This week hot indie news was dire, especially dire for those in love with the Scottish indie pop masters CHVRCHES. Word on the street (and more importantly the web) was that their third studio album Love is Dead was, well, dead. It was awful to some and kind of drab to the rest. Lead vocalist, Lauren Mayberry, responded to the ‘bullshit’ review when speaking to the NME. Stating that attacking a record was in fact attacking her personally, it showed nothing other than the disappointment at it’s reception. Whilst it’s difficult to separate artist and art, as anyone who was forced to read Roland Barthes in university knows, it sometimes is essential. It isn’t an attack on her or the band. In fact, the themes are there; grief, life, love and lust but the spark just isn’t. And in an effort to try to sound as cheesy as possible, that’s just showbiz.

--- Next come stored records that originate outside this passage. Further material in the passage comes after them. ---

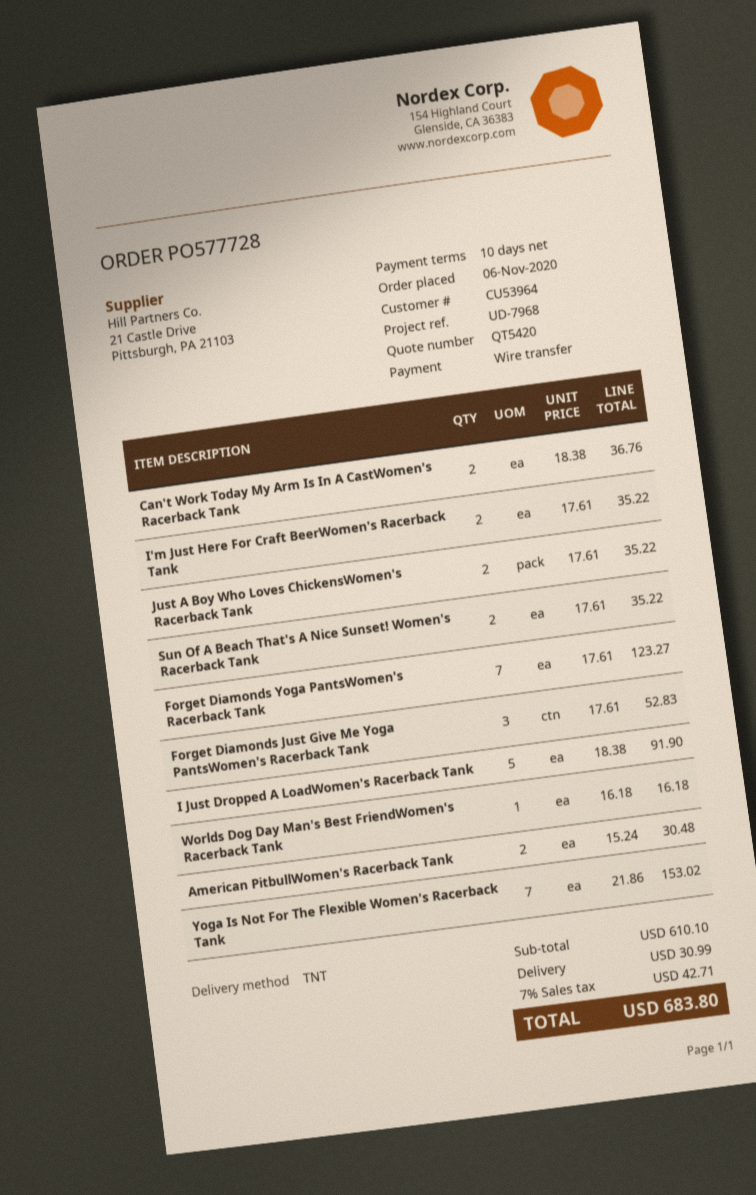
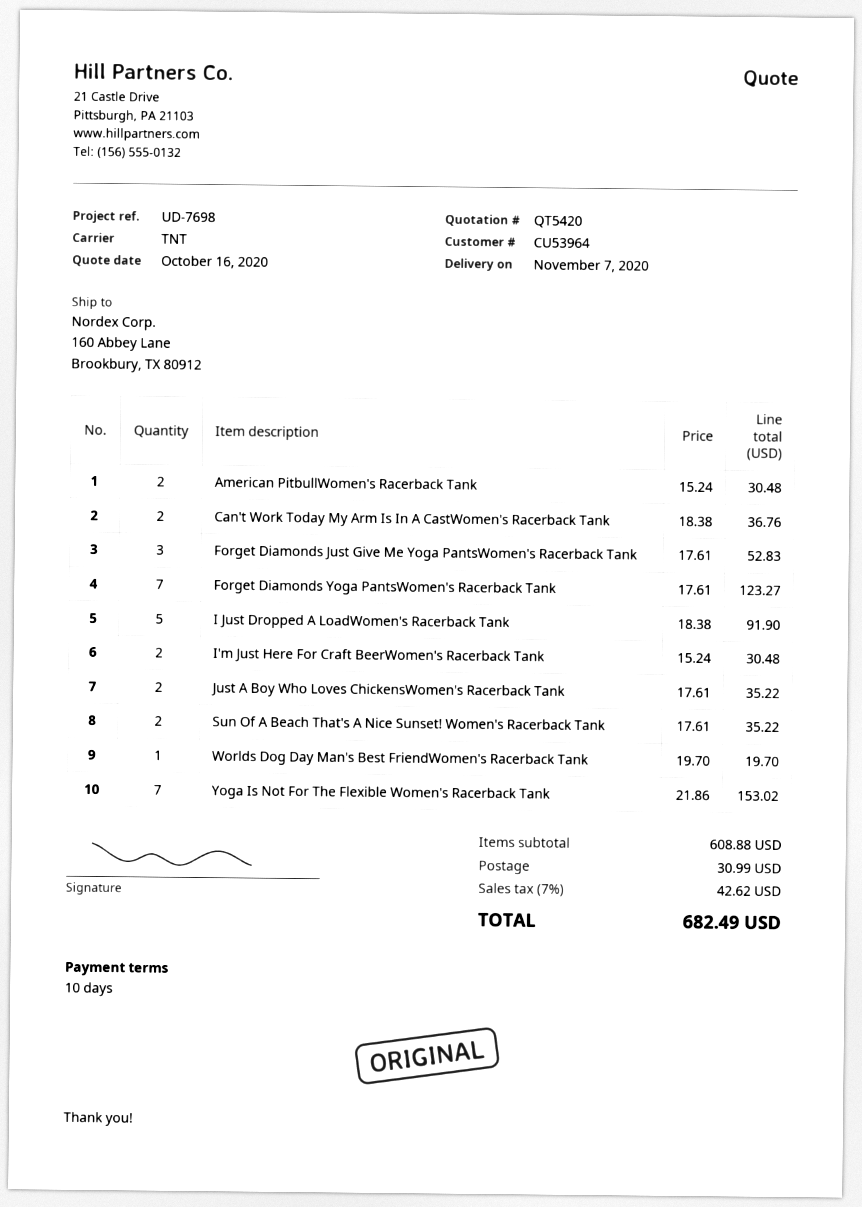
reference: UD-7968 -> UD-7698
I'm Just Here For Craft BeerWomen's Racerback Tank: 2 x 17.61 = 35.22 -> 2 x 15.24 = 30.48
Worlds Dog Day Man's Best FriendWomen's Racerback Tank: 1 x 16.18 = 16.18 -> 1 x 19.70 = 19.70
subtotal: 610.10 -> 608.88
tax: 7% = 42.71 -> 7% = 42.62
total: 683.80 -> 682.49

It was at least a stumble for CHVRCHES and at worst a death sentence. After two incredibly strong records, a history beginning in 2011 and multiple promising awards and critics, how could it be that CHVRCHES love suddenly died? It wasn’t just one bad review, it was a consensus and what’s worse there weren’t outstanding terrible reviews but reviews with the overriding ‘meh’. Love Is Dead is a redundant record with very mediocre material on it. Somehow that’s worse, isn’t it? But is this the end of CHVRCHES or are we just used to dramatic clickbait?

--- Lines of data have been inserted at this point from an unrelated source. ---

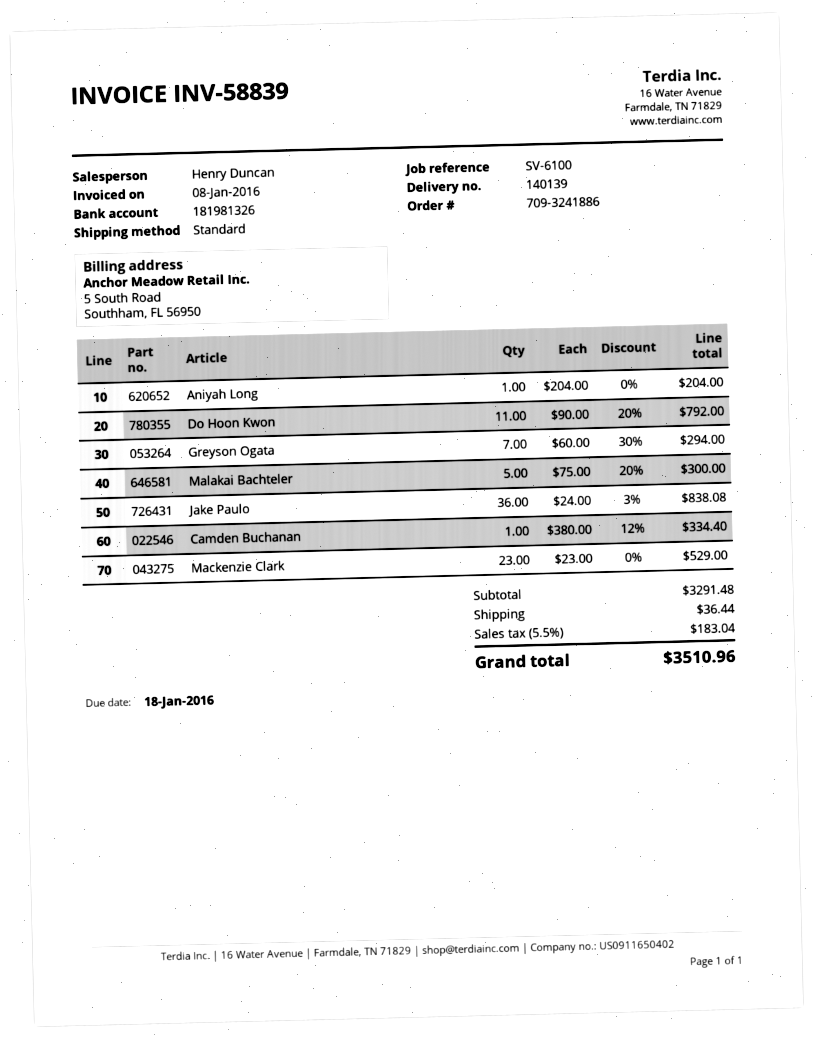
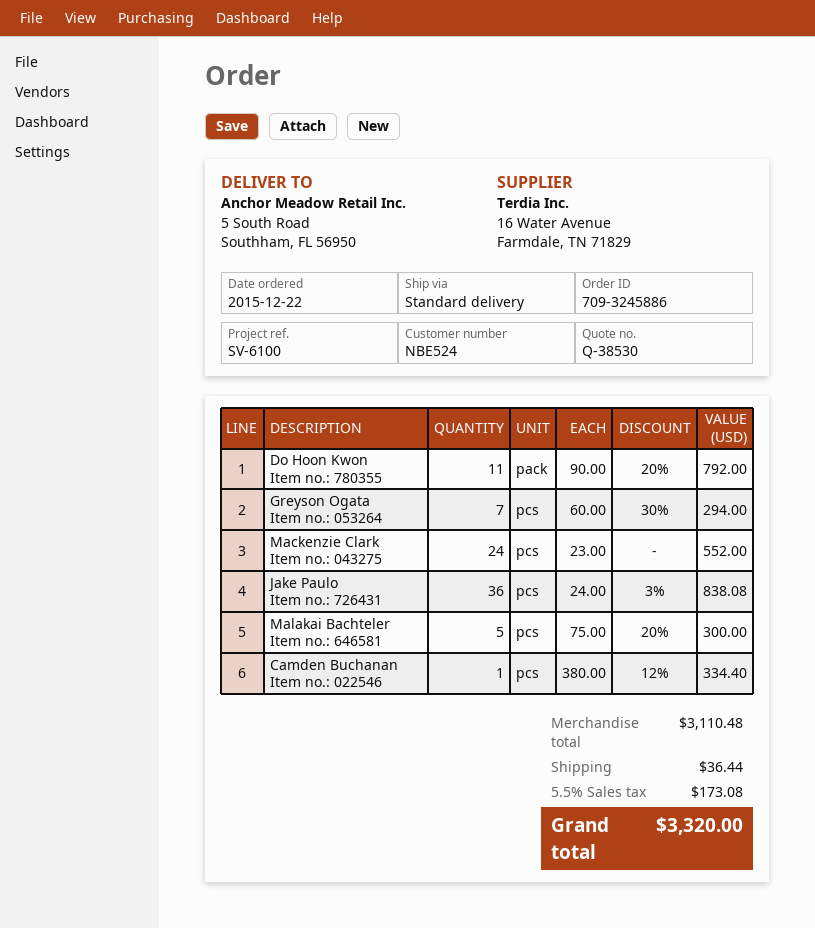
order number: 709-3241886 -> 709-3245886
Aniyah Long: 1 x 204.00 = 204.00 -> none
Mackenzie Clark: 23 x 23.00 = 529.00 -> 24 x 23.00 = 552.00
subtotal: 3291.48 -> 3110.48
tax: 5.5% = 183.04 -> 5.5% = 173.08
total: 3510.96 -> 3320.00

The internet, my favourite place in the world, is alive with a plethora of new talents, new vocals, new beats. Just log onto Instagram and you see 100s of people of showcasing new talents. Wherever it’s film, music, art or comedy, it is easier than ever before to show yourself. New music is thankfully everywhere and because of this, if you have a larger platform you need to deliver. CHVRCHES didn’t try something new and fail, they stuck with the old and didn’t change it up. Infact, they retracted a little. The songs individually are full of beat, rhythm but they lack character. Even the pre releases from the record didn’t do anything to excite fans and veterans alike. Never Say Die sounded like very standard 2008 high gloss synthpop pop, it added nothing new to the 100s of bands we all listened to one decade ago. It didn’t add new beats, twists, new emotions, it stuck a sound that has run its natural course by now. Alike, My Enemy, a duet with The National’s Matt Berninger, took the worst parts of indie pop and mashed them together in a lack lustre fashion. They just didn’t entice you to listen to more. They didn’t make you feel like CHVRCHES had control over their sound. Miracle, redeems the sound but it still isn’t strong enough to save a whole record. Even for a band that’s always been attracted to the slicker side of pop this record is an overdosed case of ‘too much of everything’.
CHVRCHES’ love for pop isn’t dead and there is no way this is the end of them. With tour dates spanning all over the globe and well in October of this year, live shows could be the key to gain excitement for this record. Music on a record and music on a stage take on different parallel universes and CHVRCHES could rectify the bad press. Not just that, but die hard fans, whilst disappointed, haven’t taken a huge leap backwards. It’s still half decent indie pop music, it still have beats to dance to and lyrics to lament over. It just needed a spark, something fresh and honest. Maybe there’s no necessity to head straight for the Top 40, after all. I, for one, hope the spark is found on the stage or at the very least with whatever the trio release next.